The v0.9 focused instruction profile has all 308 rows covered by pinned QEMU 11.0.0 independent-oracle evidence and no unavailable-oracle gaps. Its primary coverage partition is 302 expected_value paths, five state_path rows, and one structural_path row. No current instruction row claims an authenticated functional reference vector. Both structural rows have pinned trap-frame structural_path evidence: one selects current_el_spx_sync, and the other observes the canonical entry-save/restore-ERET round trip. When multiple valid fixtures execute one instruction row, policy order selects the primary catalog evidence identity while the conformance ledger retains the complete set. The generated semantic manifest publishes all three instruction counts.
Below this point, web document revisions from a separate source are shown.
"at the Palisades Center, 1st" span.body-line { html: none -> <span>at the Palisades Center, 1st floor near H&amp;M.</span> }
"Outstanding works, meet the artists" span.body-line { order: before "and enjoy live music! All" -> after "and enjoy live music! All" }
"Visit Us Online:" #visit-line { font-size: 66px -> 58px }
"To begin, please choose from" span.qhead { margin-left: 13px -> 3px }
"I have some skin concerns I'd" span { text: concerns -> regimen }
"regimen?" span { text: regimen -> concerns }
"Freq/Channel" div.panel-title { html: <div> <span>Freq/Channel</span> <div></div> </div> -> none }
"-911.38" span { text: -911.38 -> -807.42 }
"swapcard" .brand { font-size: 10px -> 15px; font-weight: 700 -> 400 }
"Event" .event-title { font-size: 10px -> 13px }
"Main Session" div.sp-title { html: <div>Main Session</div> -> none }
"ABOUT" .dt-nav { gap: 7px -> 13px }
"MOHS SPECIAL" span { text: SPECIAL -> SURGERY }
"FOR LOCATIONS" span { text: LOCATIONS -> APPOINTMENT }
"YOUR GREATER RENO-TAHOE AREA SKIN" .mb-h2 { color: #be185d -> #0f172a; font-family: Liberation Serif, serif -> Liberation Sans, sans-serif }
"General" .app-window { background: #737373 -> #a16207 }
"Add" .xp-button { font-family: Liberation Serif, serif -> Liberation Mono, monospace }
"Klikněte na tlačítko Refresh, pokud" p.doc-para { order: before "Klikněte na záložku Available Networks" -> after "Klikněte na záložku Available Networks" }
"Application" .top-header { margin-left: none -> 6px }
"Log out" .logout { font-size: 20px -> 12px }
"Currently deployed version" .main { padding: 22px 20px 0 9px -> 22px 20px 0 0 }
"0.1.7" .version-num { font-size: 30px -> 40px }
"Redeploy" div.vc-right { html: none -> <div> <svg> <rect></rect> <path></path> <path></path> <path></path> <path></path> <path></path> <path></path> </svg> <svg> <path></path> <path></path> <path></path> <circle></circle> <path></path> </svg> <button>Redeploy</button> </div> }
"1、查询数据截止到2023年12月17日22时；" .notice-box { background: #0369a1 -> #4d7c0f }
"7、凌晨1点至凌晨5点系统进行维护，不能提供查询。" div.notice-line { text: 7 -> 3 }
a64-conformance-policy.json is a digested input to the semantic generator and owns this mapping. Evidence for an inactive encoding is fatal, as are conflicting available classifications, missing identities, and missing gap reasons. Schema validation, bijection checks, encoding round trips, external disassembly comparisons, and static self-consistency never count as functional execution validation.

# Structural profiles

The AArch64 vector-table row requires 0x800 alignment and the 16 canonical roles in architectural order, each exactly 0x80 bytes, with bare entry and terminal-body rules. The AArch64 trap-frame row requires a 0x10-aligned, 0x110-byte frame containing x0 through x30, ELR_ELx, SPSR_ELx, and the interrupted stack pointer at the cataloged offsets. Entry and restore contracts save and restore that exact state; restore terminates through ERET. Both profiles retain their EL, exception-state, target-profile, and compatibility gates rather than inheriting them from source placement.

# Consumers

The support manifest is the sole support-disposition authority. The generated active catalog is the shared machine authority for the 308 ordinary-lowering and architecture-operation encodings; its current index contains 301 generated operand decoders and 10 generated typed fixup programs. Production encoders use instruction_catalog::encode_active_fields, final emission and placement patches authenticate the selected active word, and generated SYS/PSTATE tables own their finite semantic domains. The proof encoding::ordinary_selector_set_exactly_covers_every_active_encoding checks that ordinary selectors cover exactly the 308 active rows.

ARM64 system_register declarations consume the same generated register and MRS/MSR identities plus their selected-system-register semantic formulas. A catalog-named declaration resolves its exact canonical name; an encoded declaration resolves one authenticated active target-extension row before typed IR. Neither source declaration nor lowering may create a register fact, keep a free tuple, own a second permission/effect table, or construct assembly text.

For checked assembly, AsmBodyIr::Catalog transports parsed catalog instructions, typed operands, labels, fixups, stable identities, spelling, and source spans across the IR boundary. The backend consumes those typed items and does not reparse assembly body text. The regressions backend::tests::inline_asm_ops::checked_asm_ir_carries_typed_identity_and_symbolic_gpr_to_emission and backend::tests::inline_asm_ops::checked_asm_ir_carries_typed_local_labels_and_fixups_to_emission cover that boundary. Known-unsupported rows cannot fall through to a compatibility parser or handwritten assembly encoding.

The complete generated recognition decoder classifies every word as active, known unsupported, reserved, or unallocated; the active operand decoder and canonical renderer consume generated field programs. Editor publication carries the support identity, counts, exact per-row dispositions, and generated SYS vocabulary. Authenticated generated target-supplement metadata owns vector-slot and trap-frame field shape, order, offsets, and extents in production validation and lowering.

There are no remaining focused Roadmap items 46-50 completion blockers. This is not a universal support claim: 4,023 encodings and 4,603 source forms remain explicitly known_unsupported until Roadmap item 105 supplies complete semantics and activation artifacts and reruns this gate over the official denominator. Functional-execution coverage remains independent; static generation, validation, and encode/decode self-consistency do not count as an authenticated execution oracle.